- From: Andy Seaborne <andy.seaborne@talis.com>
- Date: Wed, 21 Jul 2010 19:27:10 +0100
- To: SPARQL Working Group <public-rdf-dawg@w3.org>
On 20/07/2010 10:45 PM, Kendall Clark wrote:
> I don't think this distinction is that useful (KR, plain SPARQL); but
> since we have customers& apps in both spaces, I'll say that this
> 'signal inference' thing is not a problem in practice. At least, we
> haven't ever encountered it in 5+ years.
>
> If the SD says 'no inference' at 5pm and you turn on inference at 6pm,
> then update the SD at 5:59pm. Seriously, this would just*never*
> happen in practice in my experience. Changing how the system works in
> this way is a configuration management issue& would be handled as
> such (i.e., an entry in a changelog for the new version, a blog post
> on the SaaS blog explaining the new version, etc).
>
> Of course, our experience is not universal, but I suggest that this is
> more of a corner than a core use case and we shouldn't do very much,
> if anything, at this relatively late date about this issue.
>
> Just update the SD before you change the service that it describes.
> Easy to do, simple to explain, good enough. :>
>
> Our two cents and probably worth at least 1 cent at this point. :>
>
> Cheers,
> Kendall
I'm not sure which message to "reply to" but Kendall's points bring
deployed experience into the picture which I think is important here as
it calibrates whether there is a problem now or a potential issue later.
I see a difference between the case of whether the dataset is defined by
the service and when it is defined by the query or protocol (client chosen).
If it is a fixed dataset for the service, the service description can
describe the graphs. It's a property of the graph, not of the access to
the graph via GRAPH nor even an option for the client. It's an offer
the client can choose to accept or not.
The offer can be multi-aspect. Different names can be given to the same
data with different entailment levels (which is especially useful
because the name is capturing the data and the process so you can talk
about "<g1> derived from <g2> by doing process <x>").
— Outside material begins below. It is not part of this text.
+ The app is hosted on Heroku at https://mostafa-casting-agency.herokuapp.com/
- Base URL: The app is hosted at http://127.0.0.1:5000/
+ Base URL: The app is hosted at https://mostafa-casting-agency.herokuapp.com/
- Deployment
Sandro's examples use FROM NAMED, where the client is describing the RDF
dataset. It is the FROM and FROM NAMED that matter, not the GRAPH
access to the data, if we give different names to different views of the
same underlying data.
If data is described in FROM / FROM NAMED and loaded [*] then service
description could be applied through sd:feature, which has a domain of
service, but we haven't defined details. It does let the client have
some control but not as much as, I think, is behind Sandro's concerns
but could say "I apply OWL-DL to anything I see". (Naming is a
potential problem - but the default graph isn't named.)
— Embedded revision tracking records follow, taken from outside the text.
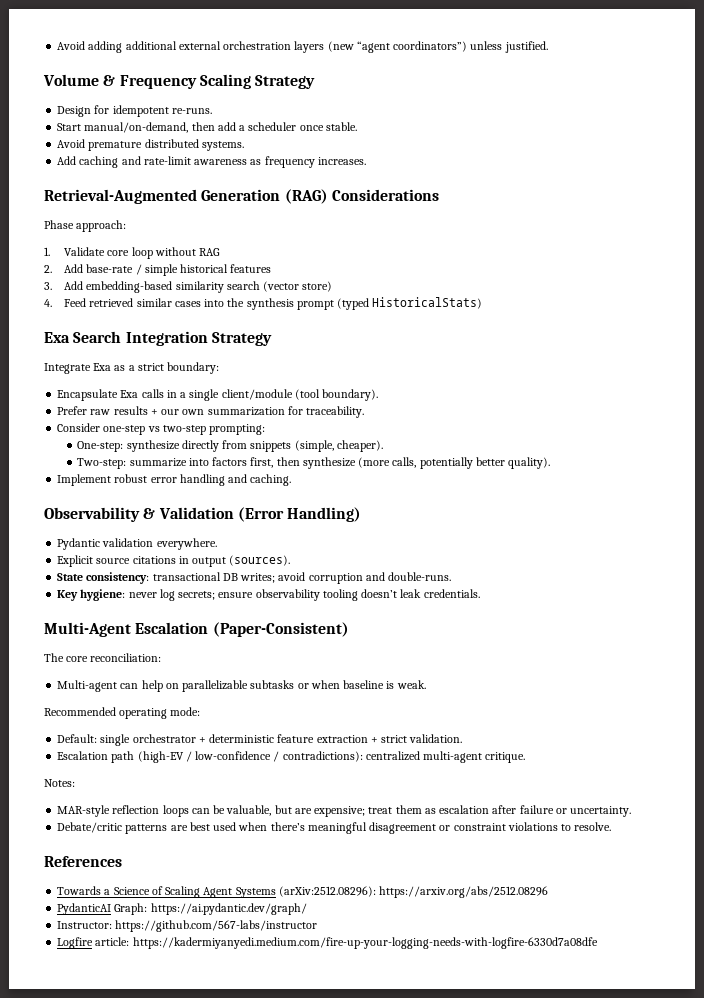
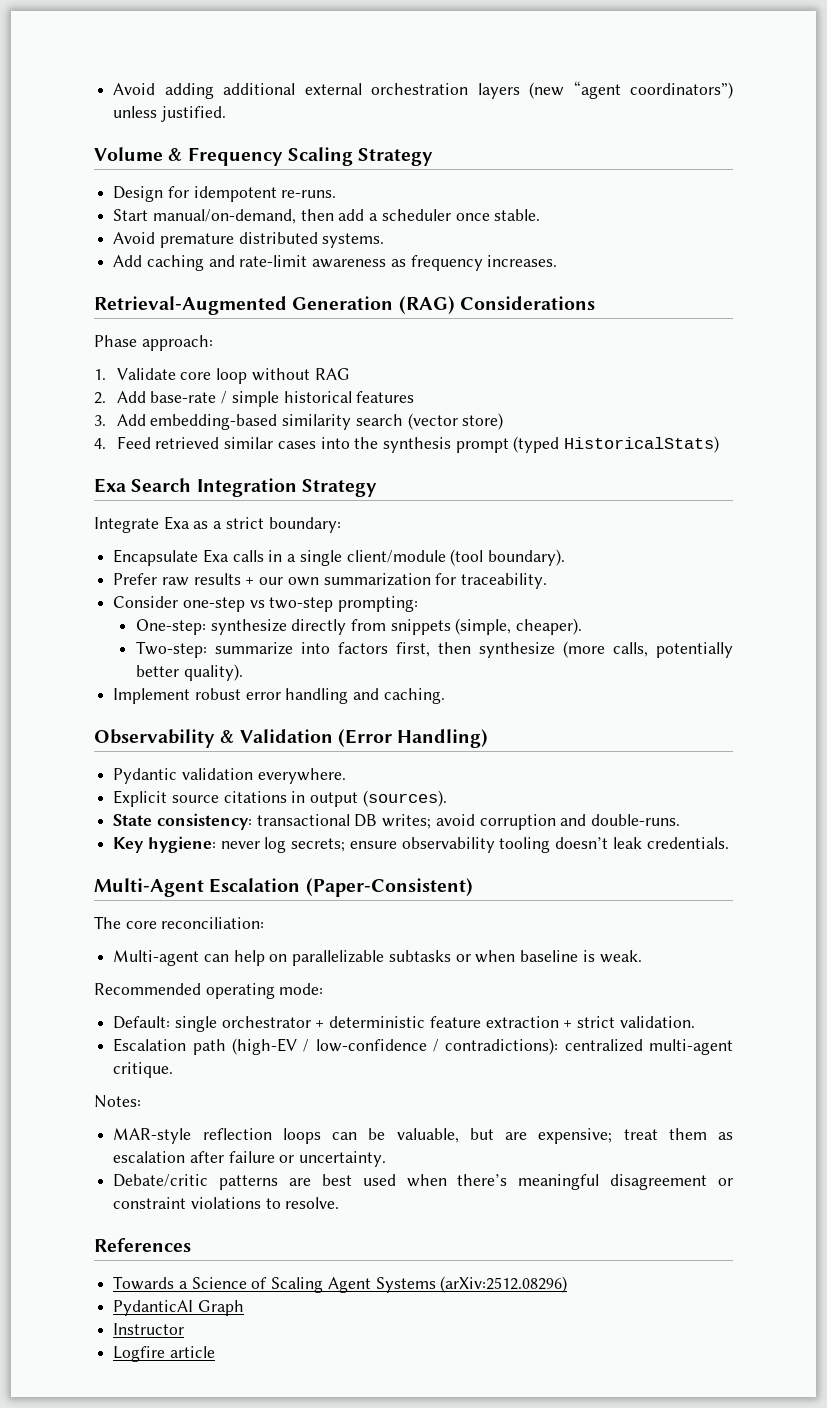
- Towards a Science of Scaling Agent Systems (arXiv:2512.08296): https://arxiv.org/abs/2512.08296
+ Towards a Science of Scaling Agent Systems (arXiv:2512.08296)
- PydanticAI Graph: https://ai.pydantic.dev/graph/
- Instructor: https://github.com/567-labs/instructor
+ PydanticAI Graph
+ Instructor
- Logfire article: https://kadermiyanyedi.medium.com/fire-up-your-logging-needs-with-logfire-6330d7a08dfe
+ Logfire article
In DAWG, FROM / FROM NAMED was just a description of the dataset, and
how the data was obtained was not defined. You could reasonably bind
<http://here/g1> to data from <http://there/g2> with expansion done by
parser (Steve's point). None of SPARQL's business how the dataset gets
formed - it is a declaration. This is a bit black/white and the
situation is more complex - DAWG ducked the issue but it was discussed.
If it's the graph description to be modified, not the access, I would
expect:
FROM <http://host/g1> USING RDFS NAMED <tag:mylocalname>
This is closer to the examples on
http://www.w3.org/2009/sparql/wiki/Feature:ParameterizedInference
e.g.
SELECT ?X
FROM <http://xmlns.com/foaf/spec/index.rdf>
FROM <http://www.polleres.net/foaf.rdf>
USING RULESET RDFS
WHERE { ?X a foaf:Agent. }
The other area I have a problem with is the notion that it's just
entailment. Entailment (or rules) is just one process that can be
applied on loading. I don't see a clear dividing line with
client-supplied rules (i.e. inline premises), graph building, or data
cleaning and mangling stages and ETL. For example, to query the union
of graph G1 and G2 but without the data from G3 (yes - someone has asked
for this recently). It's process description that's needed; inference
is one example but just addressing that without seeing a existing
pain-point on the web worries me.
Andy
[*] The FROM/FROM NAMED for the description of the dataset and do not
necessary imply loading from the web. Some systems (TDB; Glitter, I
believe) pick them out of a pool of available graphs but let's just
think of that as a web cache if the names are truly unique and global.
Received on Wednesday, 21 July 2010 18:27:39 UTC